KuCoin offers a fundamentally different set of capabilities: spot and futures trading across a wide range of cryptocurrencies, staking, and free withdrawal of assets to your own wallets. For anyone who wants to actively manage a digital-asset portfolio rather than just hold a small position within a regulated banking product, this can be a more flexible option today — without waiting for December 2026 and the final version of Russia's law.
Before trading on KuCoin, it's worth completing account verification, learning the basics of risk management, and soberly sizing your positions — the crypto market is significantly more volatile than the regulated banking products Sberbank is preparing.

Conclusion

Sberbank plans to launch a crypto wallet and digital depositary inside the Sberbank Online and SberInvestments apps around December 1, 2026, though the exact timing depends on the final version of the "On Digital Currency and Digital Rights" law, expected to be approved on July 27. The service will be fully custodial: users won't get a private key, and all transactions will fall under the oversight of the Bank of Russia and the tax authorities.
Paying with cryptocurrency domestically will still be off the table, and directly withdrawing assets from a Russian bank account to a cold wallet won't be possible — but once assets are legally transferred to a foreign exchange, they can be freely withdrawn to a personal non-custodial wallet. That's the basis for the amendment under discussion, which could give Russians legal access to foreign crypto exchanges through domestic intermediaries, including Sberbank itself. Non-qualified investors will face a 300,000-ruble annual cap per intermediary, and iPhone owners will have to wait longer than Android users because of app-store restrictions.
Meanwhile, VTB, T-Bank, and the Moscow Exchange are all competing for a share of the crypto market, so 2027 could be the year a fully regulated digital currency market takes shape in Russia.
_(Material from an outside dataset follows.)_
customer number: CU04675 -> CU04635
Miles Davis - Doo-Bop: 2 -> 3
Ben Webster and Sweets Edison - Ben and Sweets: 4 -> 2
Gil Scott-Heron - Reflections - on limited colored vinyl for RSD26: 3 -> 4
Frequently Asked Questions

Can I already open a crypto wallet at Sberbank?
No, the crypto wallet and digital depositary haven't launched yet — the tentative launch date is December 1, 2026, and it could shift depending on when the final version of the cryptocurrency regulation law is adopted.
 
Can I withdraw cryptocurrency from Sberbank to my own cold wallet?
Not directly from the bank's app — not while the asset sits in an account within Russian jurisdiction, since this is a fully custodial product. But once an asset has been legally transferred through the bank as an intermediary to a foreign exchange, it can then be withdrawn to your own non-custodial wallet, such as MetaMask or a Ledger — this is explicitly permitted by law once outside Russia.
 
Will non-qualified investors be able to buy unlimited amounts of cryptocurrency?
No, non-qualified investors face a 300,000-ruble annual limit through a single licensed intermediary, and even accessing that amount will require passing mandatory testing.
 
Will Sberbank's crypto wallet launch on iPhone as quickly as on Android? No, because of app-store policy amid sanctions, Android users will most likely get access to the service first — via RuStore or an APK install — while iPhone owners will probably need to rely on a web version of the app (PWA).
 
Which other Russian banks and exchanges are preparing crypto services besides Sberbank?
VTB, already listed in the registry of digital financial asset operators, and T-Bank, which aims to become the country's first crypto depositary on the Atomyze platform, are both preparing their own digital depositaries. The Moscow Exchange has also confirmed it will launch cryptocurrency trading by the end of 2026.